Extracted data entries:
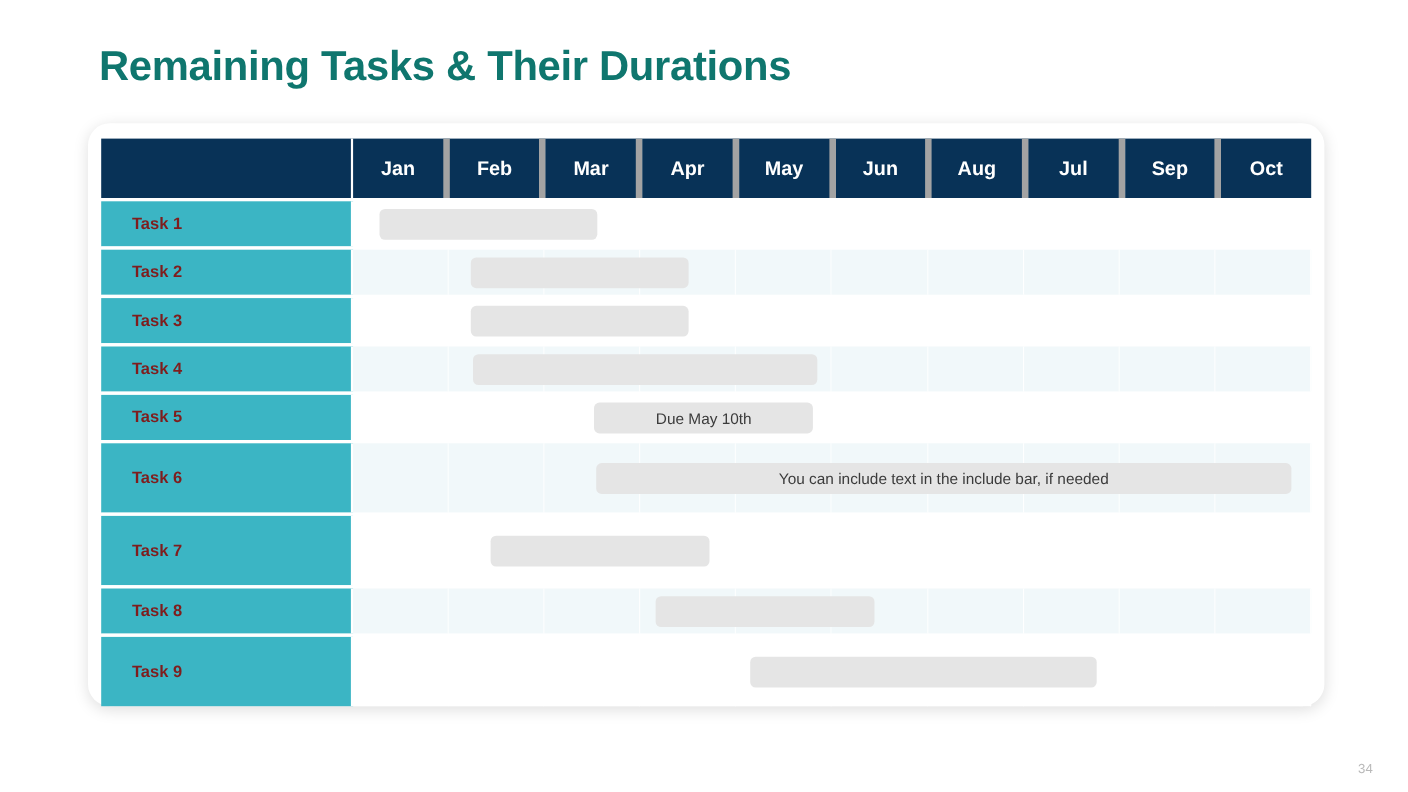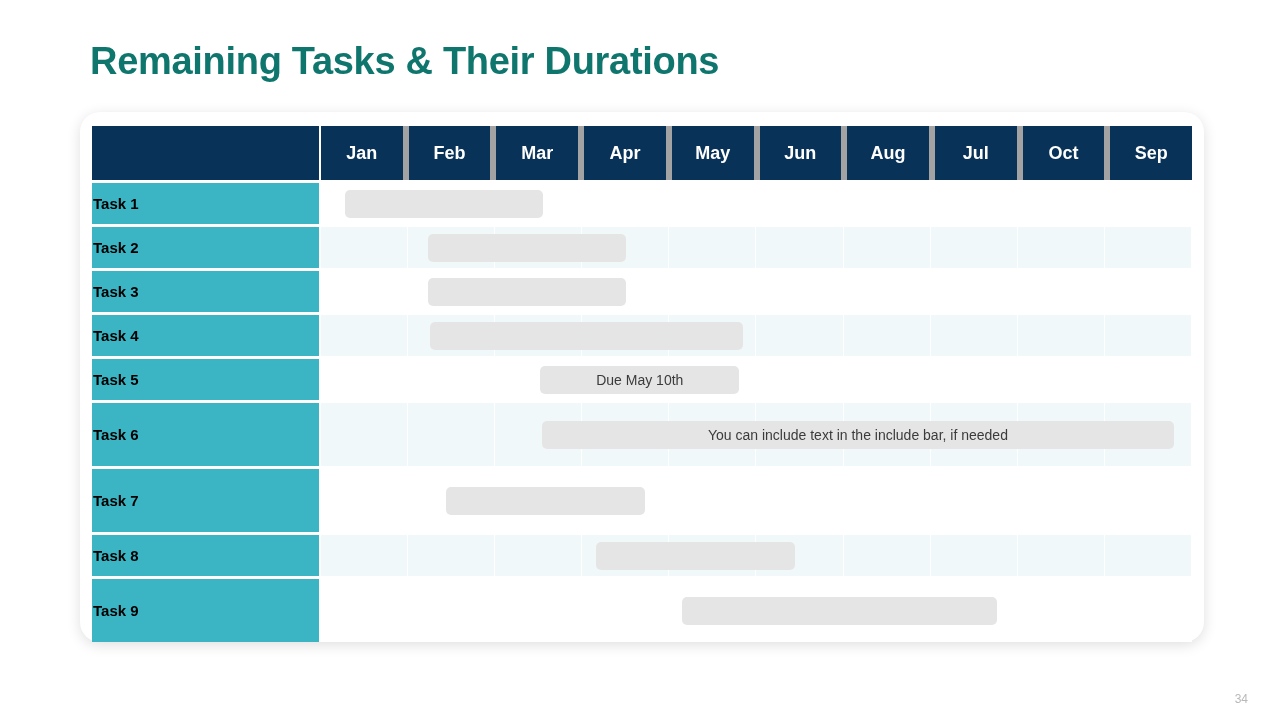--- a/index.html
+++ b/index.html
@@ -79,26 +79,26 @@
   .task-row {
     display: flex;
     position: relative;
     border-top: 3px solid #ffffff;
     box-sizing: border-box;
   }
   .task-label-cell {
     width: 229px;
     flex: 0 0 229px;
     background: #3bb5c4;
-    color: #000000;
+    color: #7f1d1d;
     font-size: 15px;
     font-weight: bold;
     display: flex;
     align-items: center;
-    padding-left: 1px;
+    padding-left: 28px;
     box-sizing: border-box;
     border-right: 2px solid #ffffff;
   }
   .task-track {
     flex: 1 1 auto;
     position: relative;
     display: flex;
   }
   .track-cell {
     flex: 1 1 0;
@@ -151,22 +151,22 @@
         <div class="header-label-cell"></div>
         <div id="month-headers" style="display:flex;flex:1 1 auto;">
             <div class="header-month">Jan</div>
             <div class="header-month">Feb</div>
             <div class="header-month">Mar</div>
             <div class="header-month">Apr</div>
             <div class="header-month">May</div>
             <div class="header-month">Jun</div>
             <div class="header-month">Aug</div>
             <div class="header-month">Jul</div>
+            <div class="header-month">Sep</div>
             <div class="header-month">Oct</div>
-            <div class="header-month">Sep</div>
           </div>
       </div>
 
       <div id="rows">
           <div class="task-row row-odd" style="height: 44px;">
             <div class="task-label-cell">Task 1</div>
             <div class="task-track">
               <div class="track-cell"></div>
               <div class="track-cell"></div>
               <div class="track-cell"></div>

- Exercise aim
Track down every line in the entries that includes the string "auto", and copy it.

- Response
     flex: 1 1 auto;
         <div id="month-headers" style="display:flex;flex:1 1 auto;">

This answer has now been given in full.